-- Source data follows --
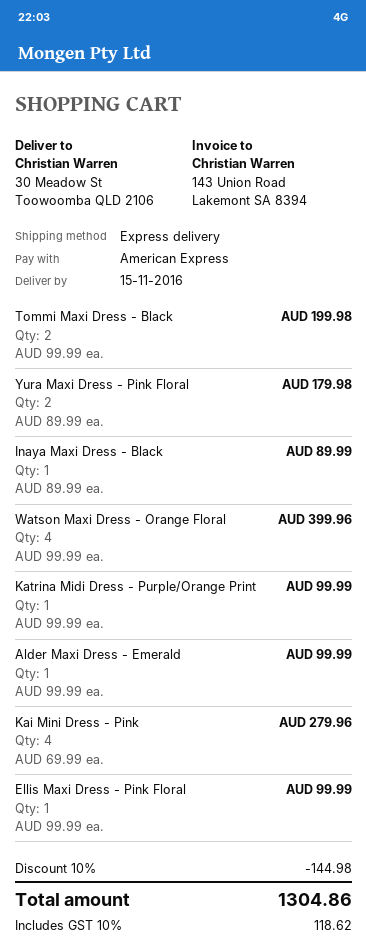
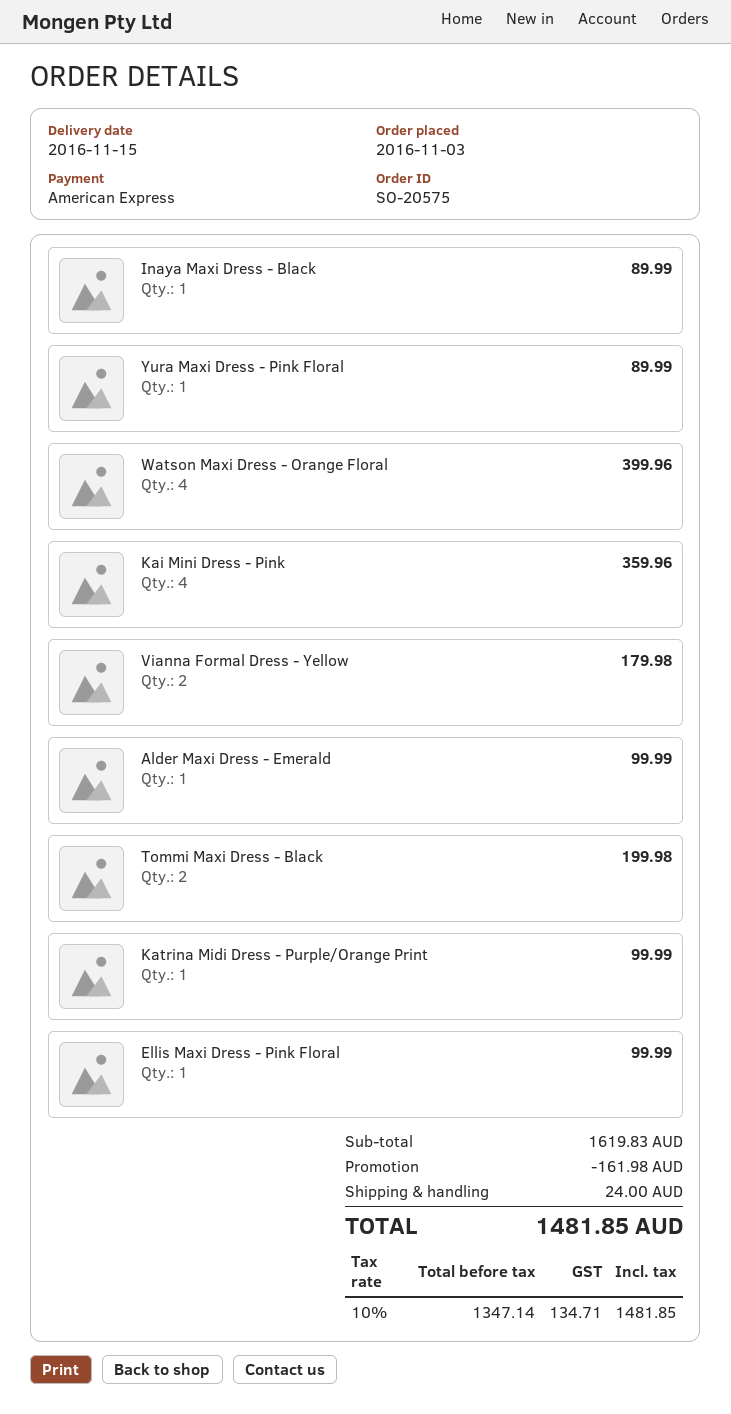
Yura Maxi Dress - Pink Floral: 2 for 179.98 -> 1 for 89.99
Kai Mini Dress - Pink: 4 for 279.96 -> 4 for 359.96
Vianna Formal Dress - Yellow: none -> 2 for 179.98
discount: 144.98 -> 161.98
shipping: none -> 24.00
tax: 10% = 118.62 -> 10% = 134.71
total: 1304.86 -> 1481.85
-- Source data concluded --
▶ **Task details**
Report each line above that includes the string "Pink".

▶ **Task response**
Yura Maxi Dress - Pink Floral: 2 for 179.98 -> 1 for 89.99
Kai Mini Dress - Pink: 4 for 279.96 -> 4 for 359.96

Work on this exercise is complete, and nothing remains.